When your partner confronts you or asks you questions he/ she is entitled to get answers to; don’t become defensive or make your partner feel he/ she is at fault for asking. You are to be accountable to your partner. Only suspects become defensive and make their partner appear the bad person when their partner asks questions.
- “Don’t change for the worse”
Your partner chose you, married you because you treat him/ her good. Now that you are a couple, years later, don’t change, don’t take your partner for granted, don’t become casual and insensitive, don’t stop treating your partner as someone special.
- “Don’t make your partner feel replaced”
Now that you’ve stayed together for long, don’t be lured by someone new. Your attention shouldn’t start targeting a new wonder in your life. No one should take your partner’s place.
- “Keep your partner’s secrets”
When your partner confides in you don’t break his/ her trust. Keeping secrets shows security.
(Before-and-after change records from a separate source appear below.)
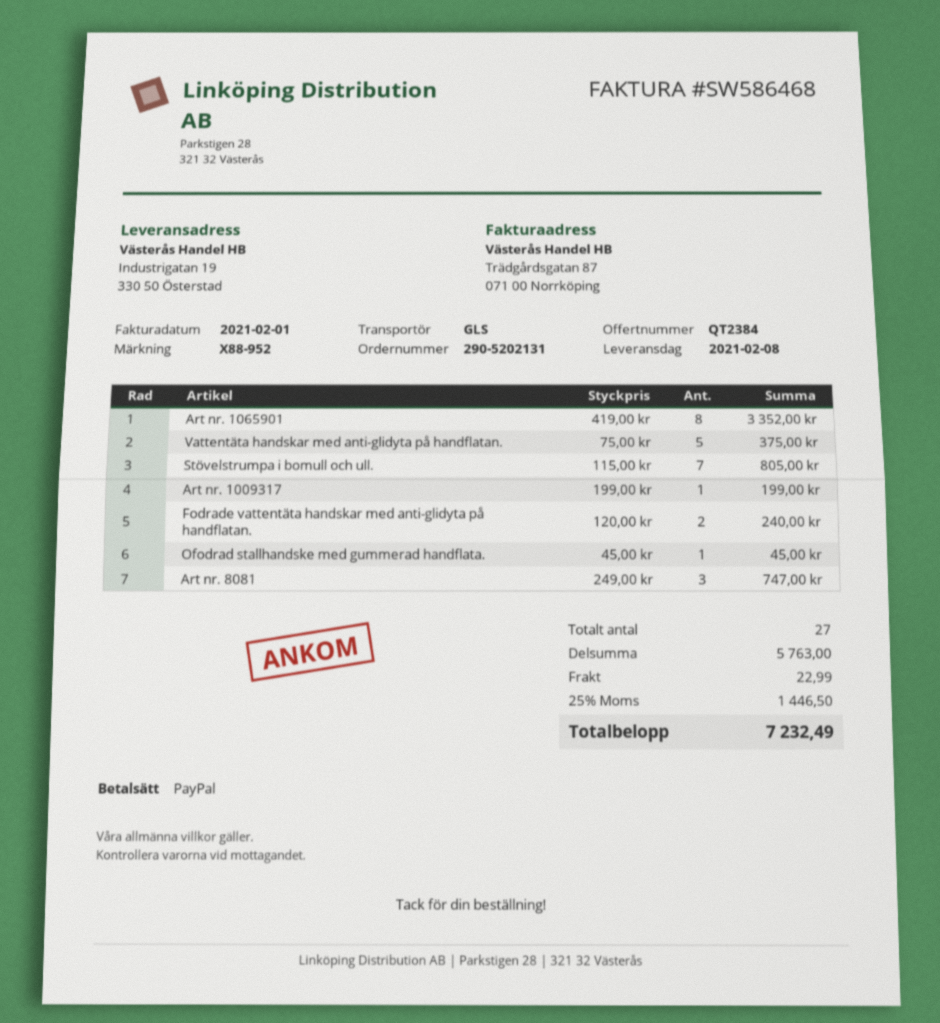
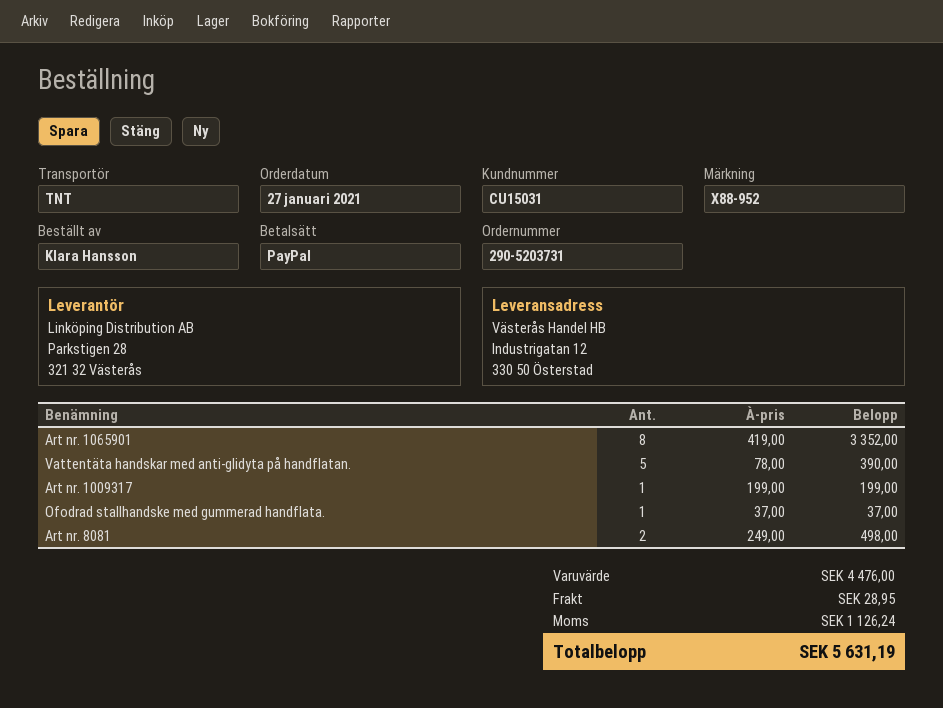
order number: 290-5202131 -> 290-5203731
shipping method: GLS -> TNT
ship to: Industrigatan 19, 330 50 Österstad -> Industrigatan 12, 330 50 Österstad
Vattentäta handskar med anti-glidyta på handflatan.: 5 x 75.00 = 375.00 -> 5 x 78.00 = 390.00
Stövelstrumpa i bomull och ull.: 7 x 115.00 = 805.00 -> none
Fodrade vattentäta handskar med anti-glidyta på handflatan.: 2 x 120.00 = 240.00 -> none
Ofodrad stallhandske med gummerad handflata.: 1 x 45.00 = 45.00 -> 1 x 37.00 = 37.00
Art nr. 8081: 3 x 249.00 = 747.00 -> 2 x 249.00 = 498.00
subtotal: 5763.00 -> 4476.00
shipping: 22.99 -> 28.95
tax: 1446.50 -> 1126.24
total: 7232.49 -> 5631.19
- “Tell off other suitors”
When other people try to break up the two of you, tell them off. Don’t let your partner fight the person trying to tempt you, you be the one to tell that person to keep off.
- “Defend your partner”
Defend your partner’s name, keep your partner’s honor. Stand up for your partner when he/ she is being talked badly about by your family, friends or the public. Let your partner find in you a soldier to ride with through thick and thin.
- “Maintain a healthy sex life”
It is scary when the person you are married to and faithful to no longer wants to touch you or make love to you. It is the surest way for your spouse to feel insecure, thinking you must be getting sex from someone else. Don’t let each other feel this way, find ways to spice up sex, if the bedroom has become boring.